A water-turned wheel for irrigation
There was an expansion of trade, the development of larger cities, the improvement of agricultural technologies to raise the yields of rice and other grains and crops on the land. And there was the development of transportation technologies to take advantage of river transport. Those developments start in China much earlier on a broader spatial scale than they do anywhere else in the world. And therefore in the year 1100, the most developed economy in the world was certainly in China.
And it's that lead, as it were, that China developed, beginning in roughly 1000, that remained in place for several centuries. Eurasian economies grew and contracted in this preindustrial area, but in essence, the Chinese economy remained a very productive economy for the following 500 years, so that when trade started to take place between China and Europe, fueled by the American silver that the Europeans were bringing to China, it was not surprising that the Chinese economy was, in certain ways at least, a more productive economy.

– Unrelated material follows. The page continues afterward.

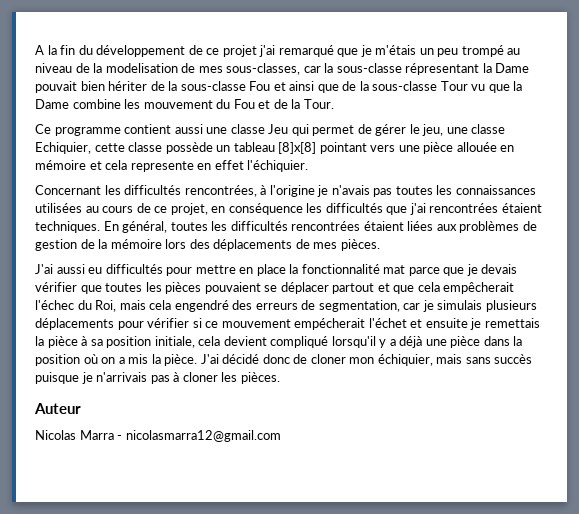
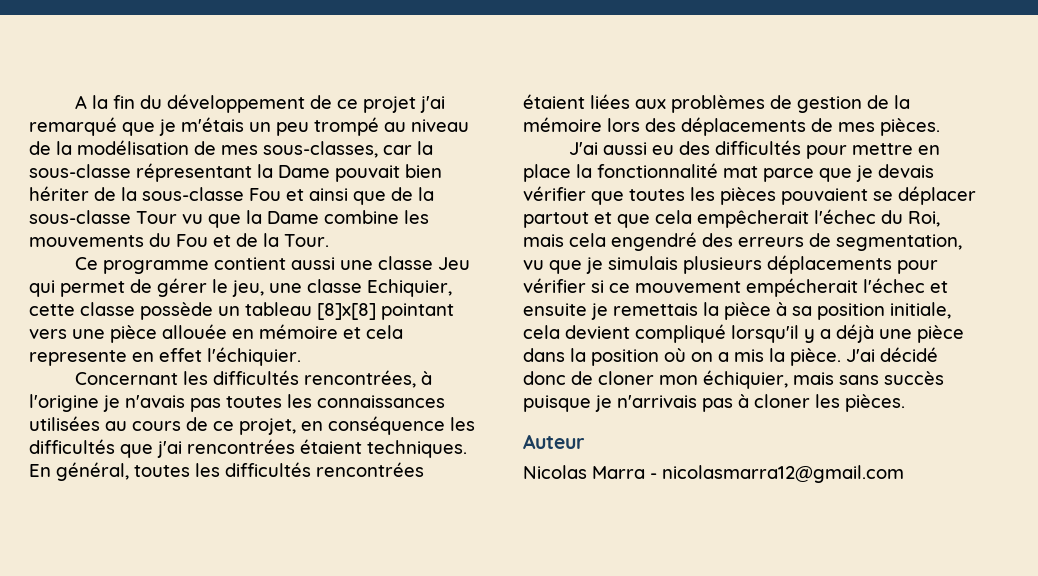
[105,63,178,73] modelisation -> [77,140,189,155] modélisation
[143,100,213,109] mouvement -> [29,235,144,247] mouvements
(103, 270) none -> [678,141,710,155] des
[403,303,421,310] car -> [523,260,582,274] vu que
[368,318,407,328] l'échet -> [863,278,925,293] l'échec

A water-powered pounding mill. China had captured the energy of water by the first or second century AD
We can only understand this contrast if we're aware of the Chinese economy beginning in the year 1000. If we tell our stories about global economic history beginning with European explorations in the late fifteenth century, we don't pick up the story until the time when Europeans themselves started to develop economically. We don't take into consideration that the Chinese had, in earlier centuries, already achieved levels of productivity that the Europeans only started to achieve in the 1500s.